How to use batch-normalization?

Hvass-Labs commented 8 years ago

Once again I hope it's OK that I ask this question here instead of on StackOverflow.

I don't know if batch-normalization is really useful, there seems to be different opinions on the matter. But I'd like to try it. I can see that it's implemented in Pretty Tensor:

https://github.com/google/prettytensor/blob/master/docs/PrettyTensor.md#batch_normalize

But I can't figure out how to use it for the following Convolutional Neural Network:

with pt.defaults_scope(activation_fn=tf.nn.relu):
    y_pred, loss = x_pretty.\
        conv2d(kernel=5, depth=64, name='layer_conv1').\
        max_pool(kernel=2, stride=2).\
        conv2d(kernel=5, depth=64, name='layer_conv2').\
        max_pool(kernel=2, stride=2).\
        flatten().\
        fully_connected(size=256, name='layer_fc1').\
        fully_connected(size=128, name='layer_fc2').\
        softmax_classifier(class_count=10, labels=y_true)

Any help would be appreciated.

eiderman commented 8 years ago

The easiest way to use them is to provide the batch_normalize argument to conv2d or fully_connected (both support setting with defaults_scope as well).
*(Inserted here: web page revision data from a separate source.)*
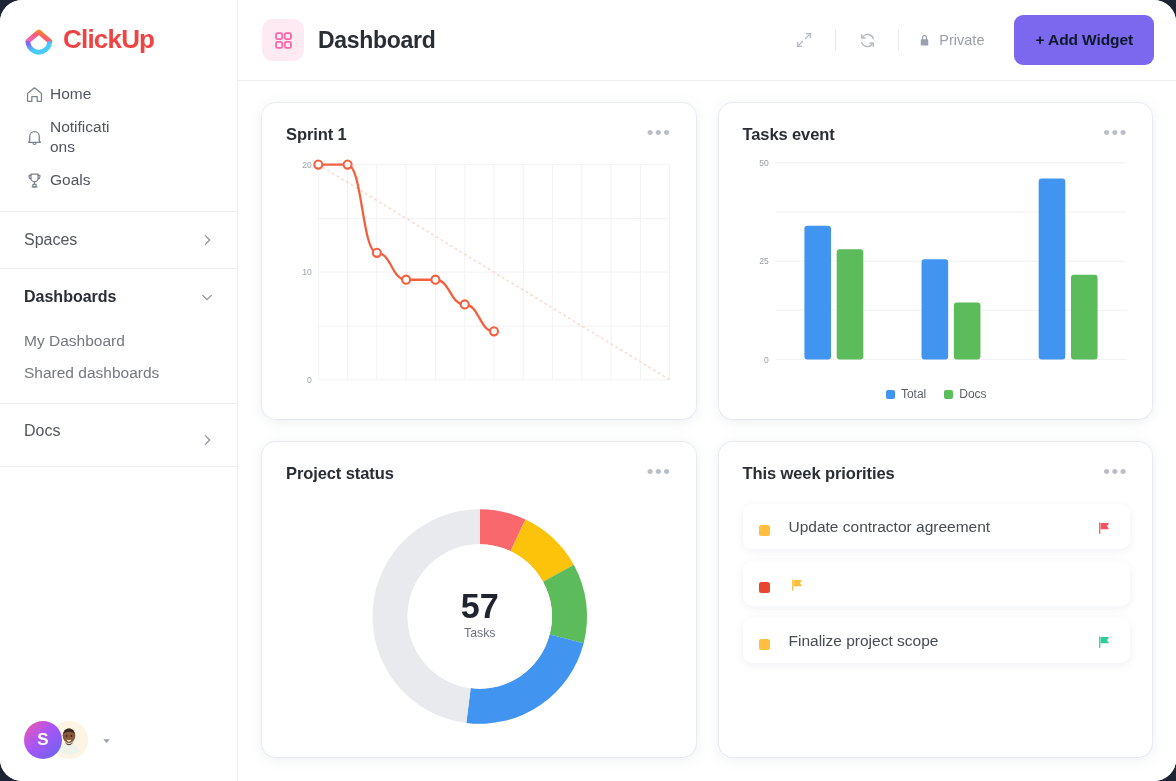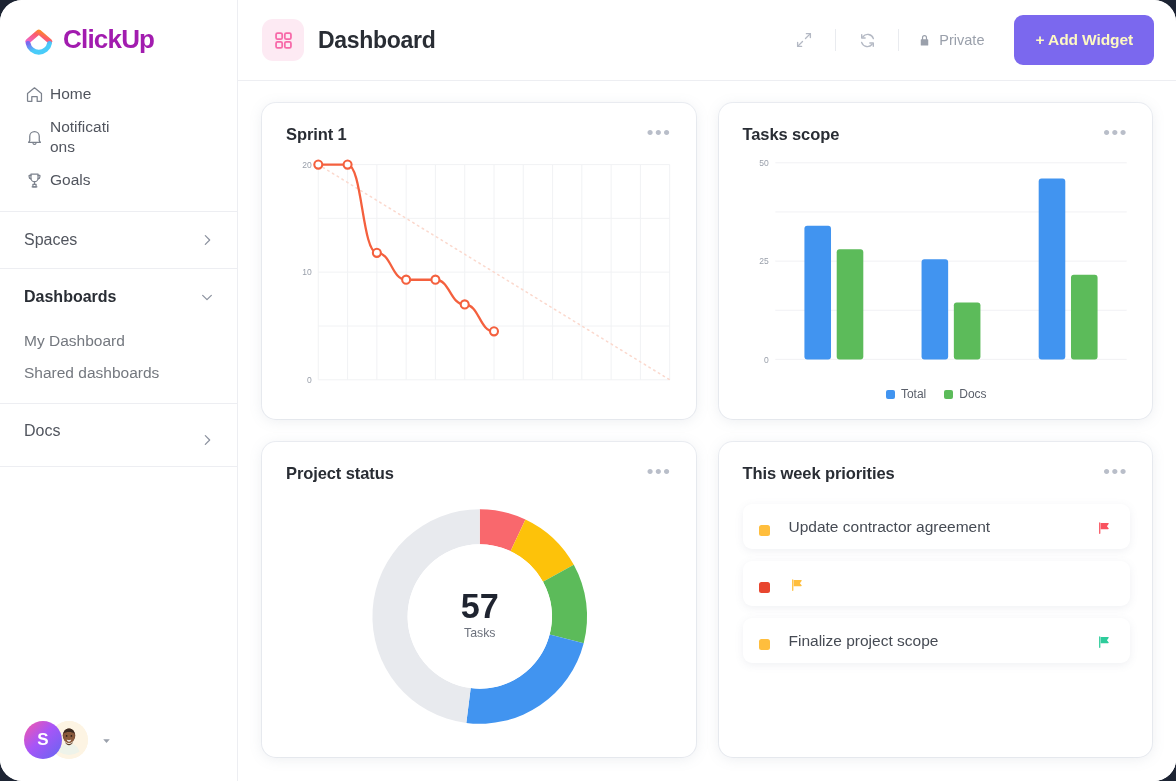--- a/index.html
+++ b/index.html
@@ -46,7 +46,7 @@
     font-size: 26px;
     font-weight: 700;
     letter-spacing: -0.8px;
-    color: #a21caf;
+    color: #ef4444;
   }
 
   .nav-group { padding: 2px 0 14px 0; }

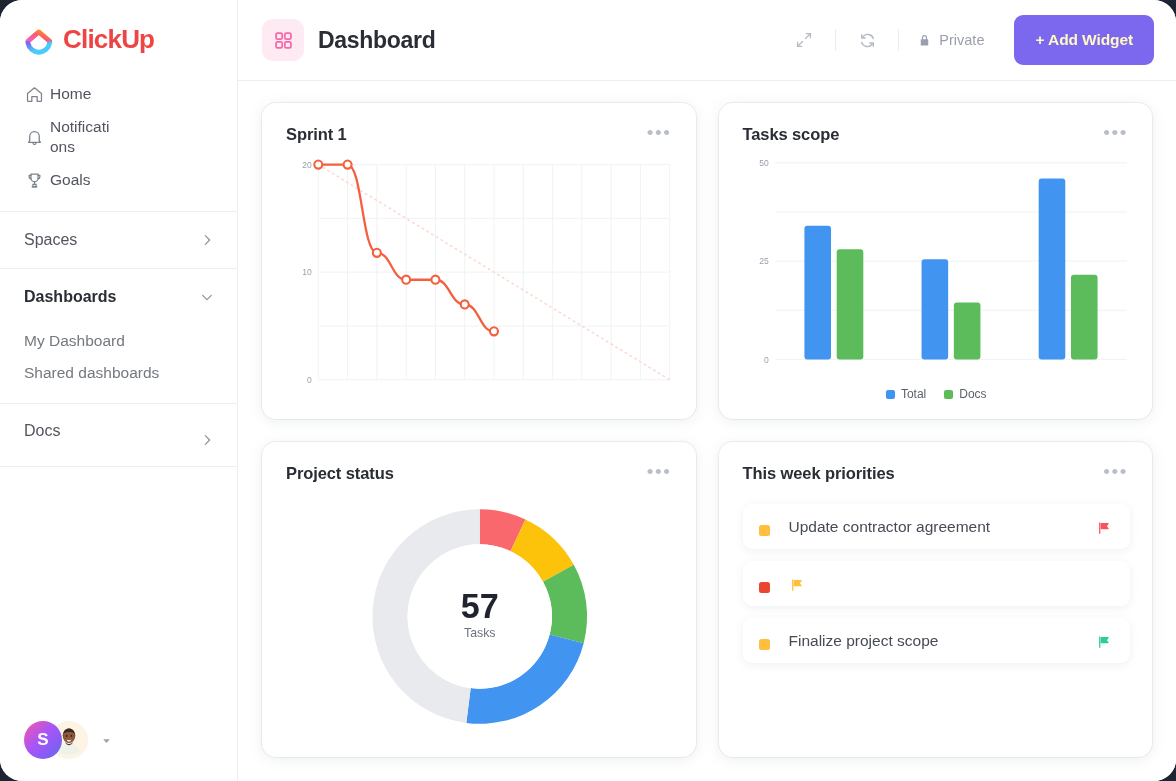--- a/index.html
+++ b/index.html
@@ -179,7 +179,7 @@
     border: none;
     border-radius: 9px;
     background: #7b68ee;
-    color: #fef9c3;
+    color: #0f172a;
     font-size: 15.5px;
     font-weight: 700;
     font-family: inherit;

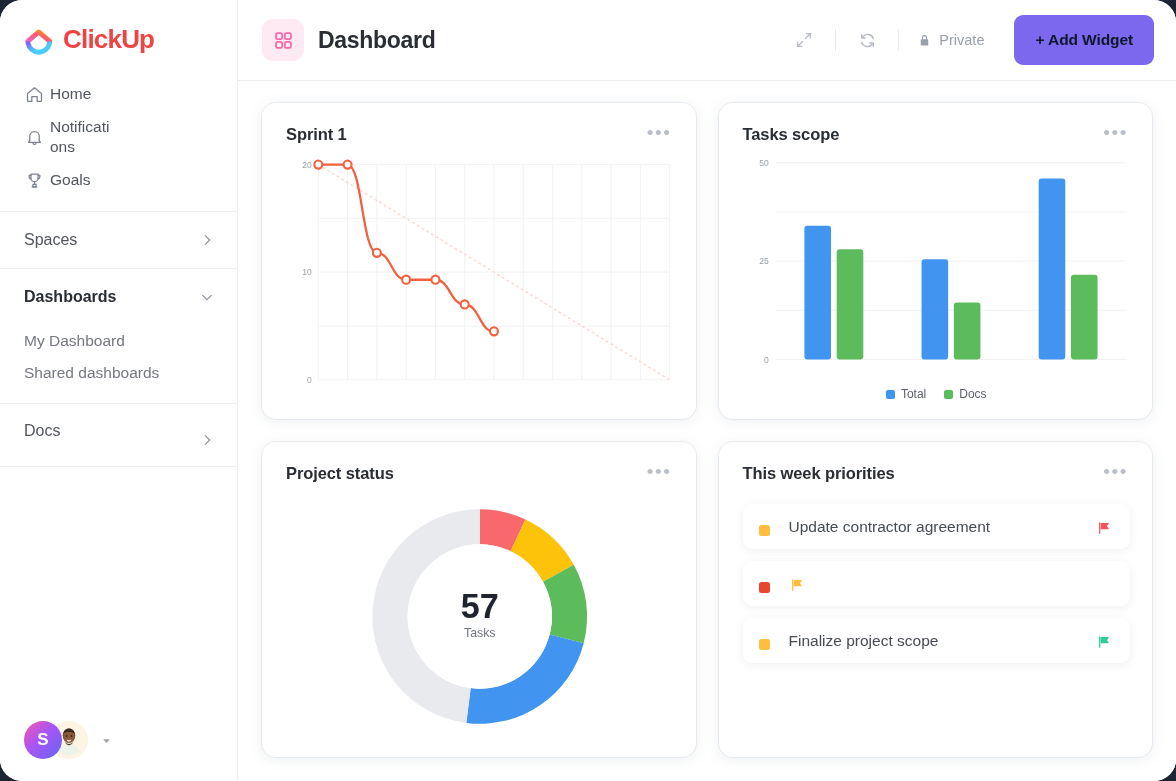--- a/index.html
+++ b/index.html
@@ -500,7 +500,7 @@
 
       <section class="card">
         <div class="card-head">
-          <span class="card-title">Tasks scope</span>
+          <span class="card-title">Tasks event</span>
           <span class="dots">•••</span>
         </div>
         <div class="card-body">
This takes a pt.BatchNormalizationArguments object (which can be shared and I see now that auto-generated documentation is broken here). The defaults here are likely to be good enough for experimentation and the main one you would want to toggle is probably scale_after_normalization which controls whether a learned multiplier is used.

There is a lot more win with batch normalization in convolutional layers than fully connected, but you may get win there if your batch size is big enough. Also, it is important to note that your train and test networks will be different when using batch normalization, so you will need to construct one with phase=pt.Phase.train and the other with phase=pt.Phase.test. This is because during training the actual batch statistics are used and during test, a running average from train are used instead.
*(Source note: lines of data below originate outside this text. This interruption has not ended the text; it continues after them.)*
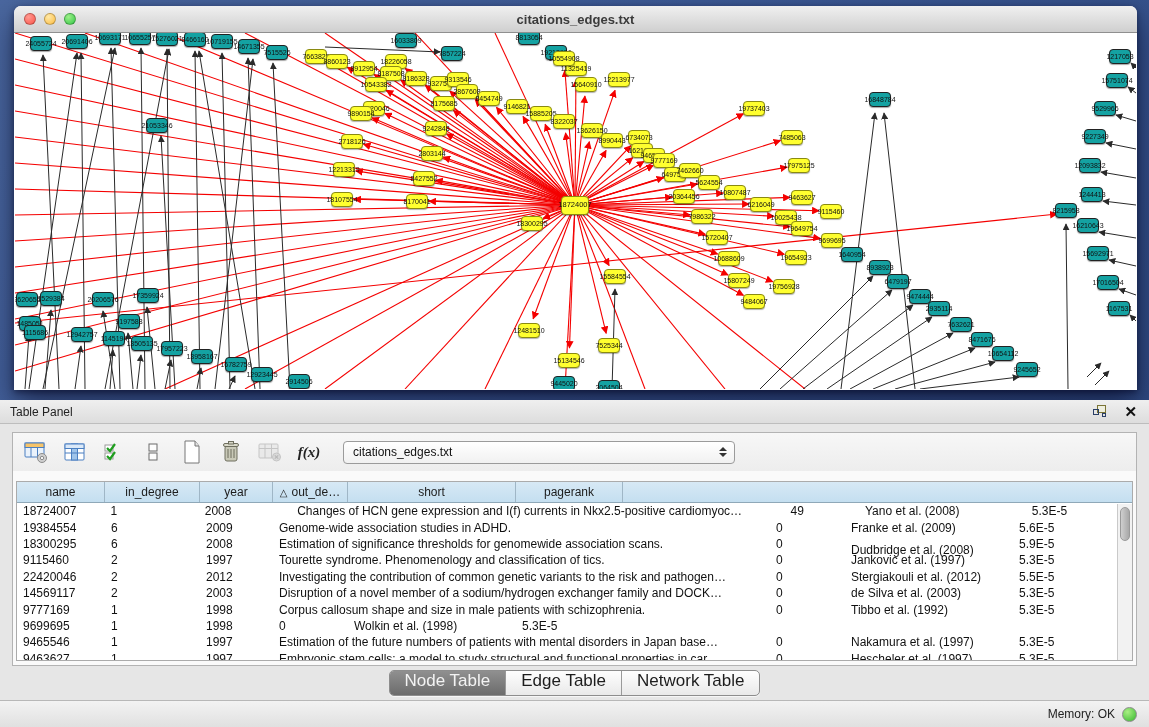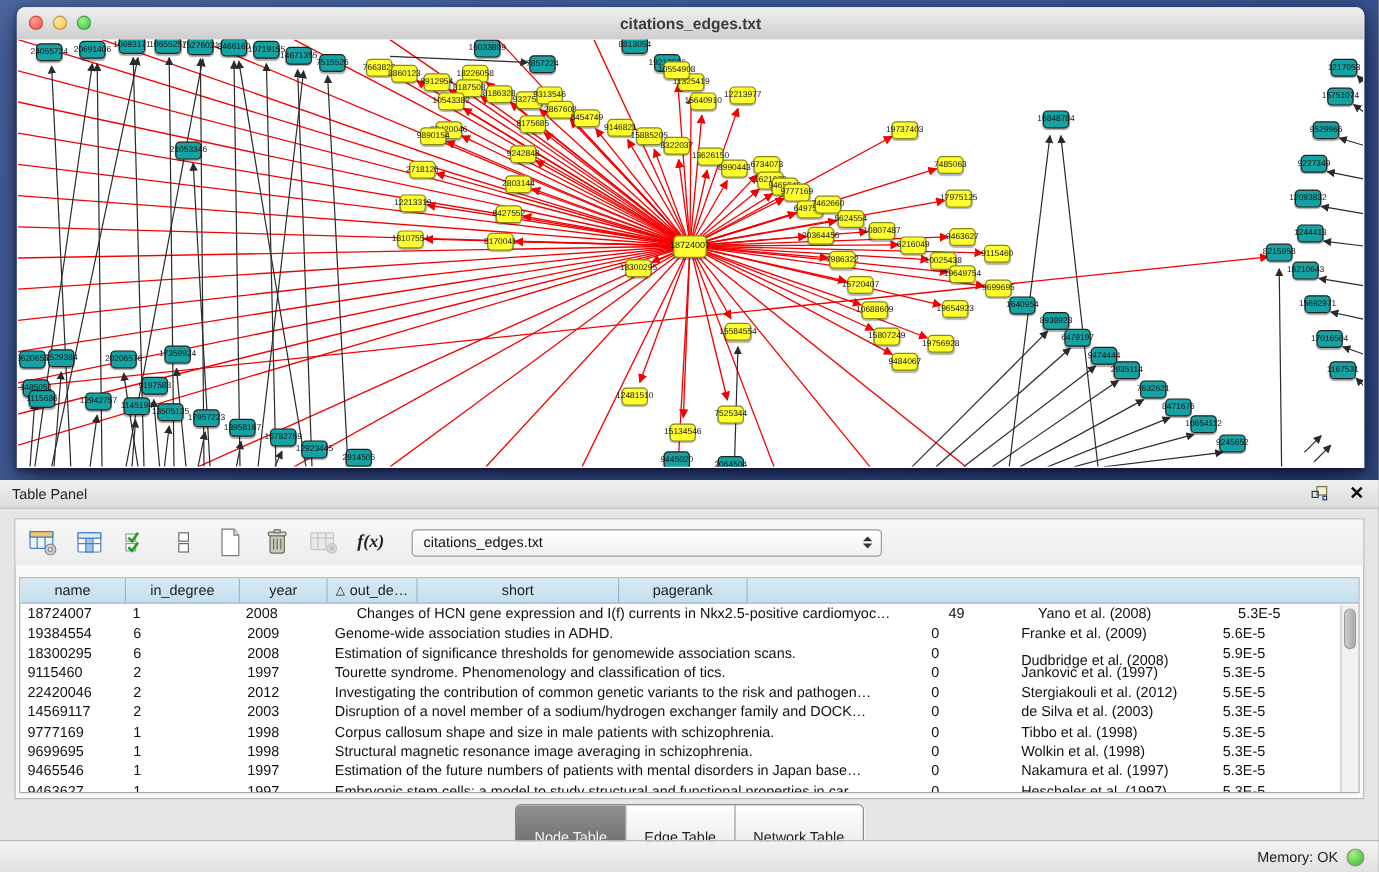--- a/index.html
+++ b/index.html
@@ -545,7 +545,7 @@
               <div class="td" style="width: 73px;">1998</div>
               <div class="td" style="width: 497px;">Corpus callosum shape and size in male patients with schizophrenia.</div>
               <div class="td" style="width: 75px;">0</div>
-              <div class="td" style="width: 168px;">Tibbo et al. (1998)</div>
+              <div class="td" style="width: 168px;">Tibbo et al. (1992)</div>
               <div class="td" style="width: 107px;">5.3E-5</div>
             </div>
             <div class="trow">

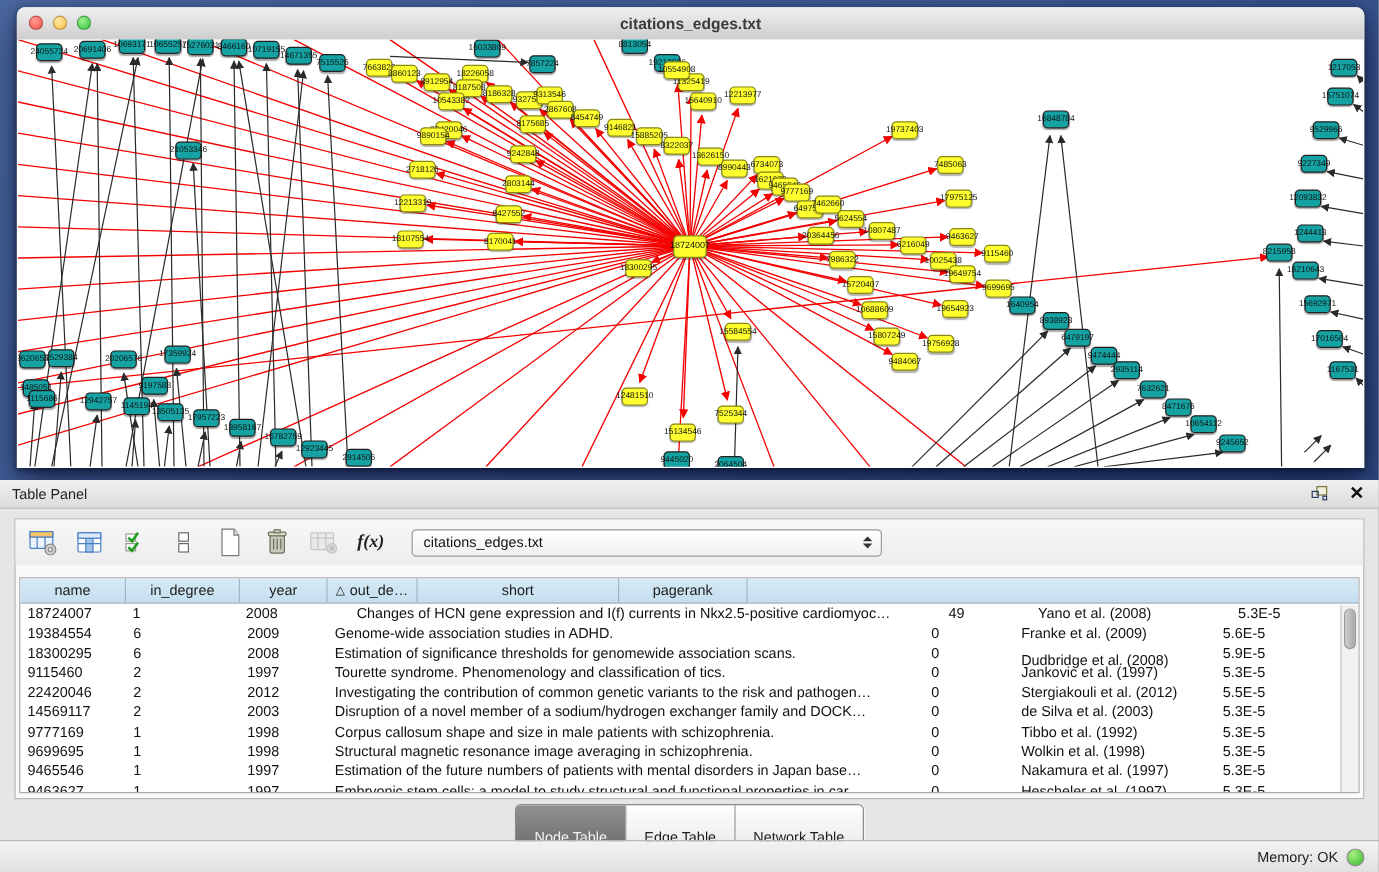--- a/index.html
+++ b/index.html
@@ -552,7 +552,6 @@
               <div class="td" style="width: 88px;">9699695</div>
               <div class="td" style="width: 95px;">1</div>
               <div class="td" style="width: 73px;">1998</div>
-              <div class="td" style="width: 497px;">Structural magnetic resonance image averaging in schizophrenia.</div>
               <div class="td" style="width: 75px;">0</div>
               <div class="td" style="width: 168px;">Wolkin et al. (1998)</div>
               <div class="td" style="width: 107px;">5.3E-5</div>

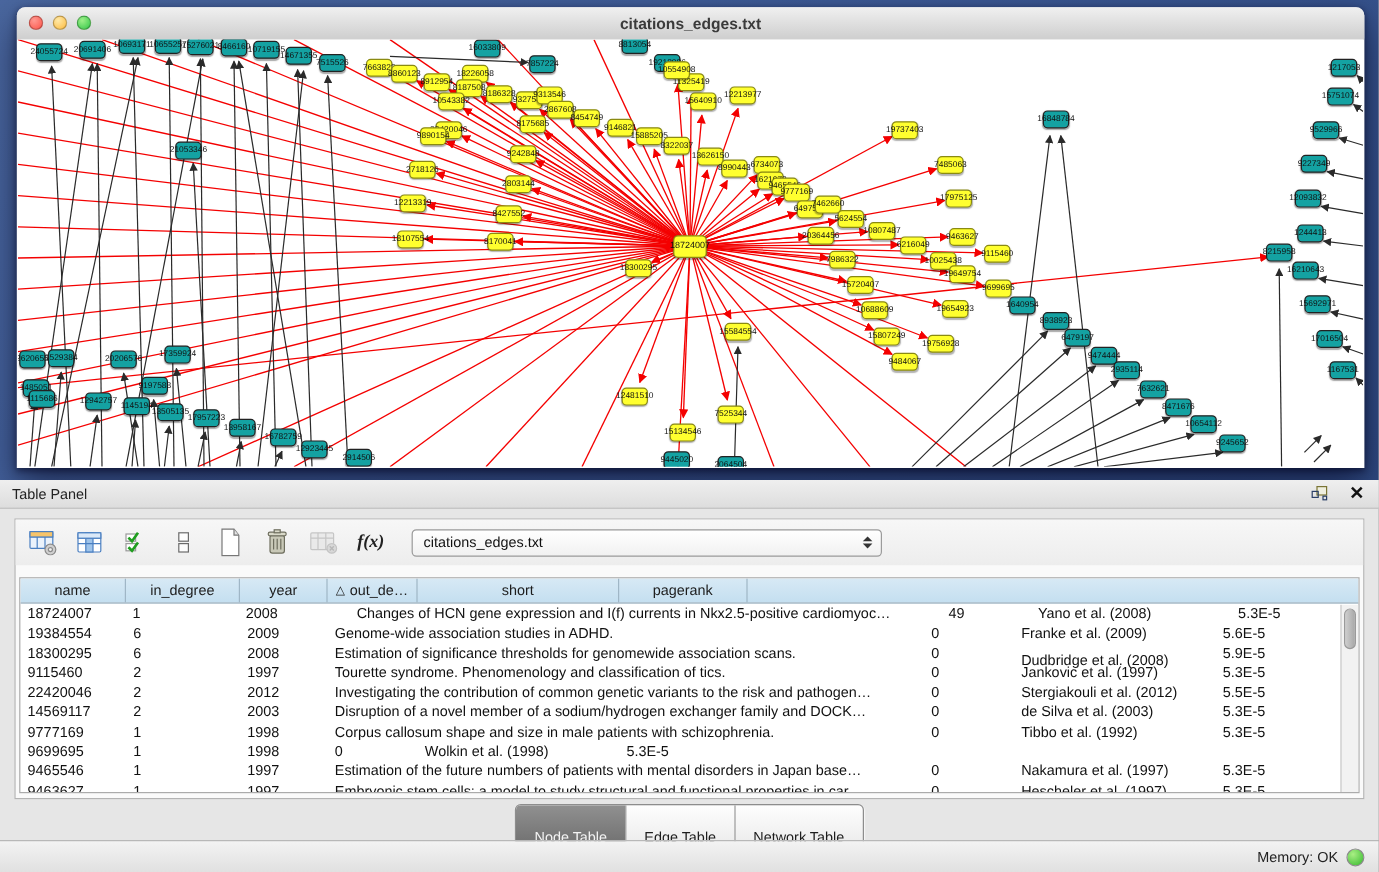--- a/index.html
+++ b/index.html
@@ -75,7 +75,7 @@
   .tabbar { position:absolute; left:0; right:0; top:270px; display:flex; justify-content:center; }
   .seg { display:flex; border:1px solid #8d8d8d; border-radius:5px; overflow:hidden;
     background:linear-gradient(#fefefe,#e9e9e9); box-shadow:0 1px 1px rgba(255,255,255,.7); }
-  .seg-btn { font-size:12px; padding:20px 15px 4px; color:#1d1d1d; border-right:1px solid #9a9a9a; cursor:pointer; }
+  .seg-btn { font-size:17px; padding:0 15px 4px; color:#1d1d1d; border-right:1px solid #9a9a9a; cursor:pointer; }
   .seg-btn:last-child { border-right:none; }
   .seg-btn.sel { background:linear-gradient(#909090,#6c6c6c); color:#f3f3f3; }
Also, I don't mind answering questions here, especially if you close them when you are satisfied.

Hvass-Labs commented 8 years ago

I've looked at the function conv2d which takes an argument batch_normalize which is a BatchNormalizationArguments object, as you say. Confusingly it is set to False by default, where I would have thought None would be more appropriate?

Anyway, when I search for its definition using the PyCharm editor, I end up in the file pretty_tensor_normalization_methods.py with the following:

BatchNormalizationArguments = collections.namedtuple(
    'BatchNormalizationArguments',
    ('learned_moments_update_rate', 'variance_epsilon',
     'scale_after_normalization'))

There's not much documentation in this file so it isn't clear how to use this, what the parameters mean and which values might be appropriate.

Could I ask you to modify the code I wrote above to give an example of how to do this?

Thanks.

eiderman commented 8 years ago

The parameters map directly to the batch_normalization method. It is unlikely that you will want to change variance_epsilon since it mostly just avoids problems around 0. learned_moments_update_rate also has a reasonable default (it changes the decay factor for the exponential moving average used in test or inference). They are exposed more for completeness and to support edge cases where they may be useful. You may find some value in playing with scale_after_normalization which controls a multiplier applied to each depth channel. See https://github.com/google/ prettytensor/blob/master/docs/PrettyTensor.md#batch_normalize for more details.

norm = pt.,BatchNormalizationArguments(scale_after_normalization=True)

with pt.defaults_scope(activation_fn=tf.nn.relu, phase=pt.Phase.train):
    y_pred, loss = x_pretty.\
        conv2d(kernel=5, depth=64, name='layer_conv1', batch_normalize=norm).\
        max_pool(kernel=2, stride=2).\
        conv2d(kernel=5, depth=64, name='layer_conv2', batch_normalize=norm).\

        max_pool(kernel=2, stride=2).\
        flatten().\
        fully_connected(size=256, name='layer_fc1', batch_normalize=norm). \

        fully_connected(size=128, name='layer_fc2').\
        softmax_classifier(class_count=10, labels=y_true)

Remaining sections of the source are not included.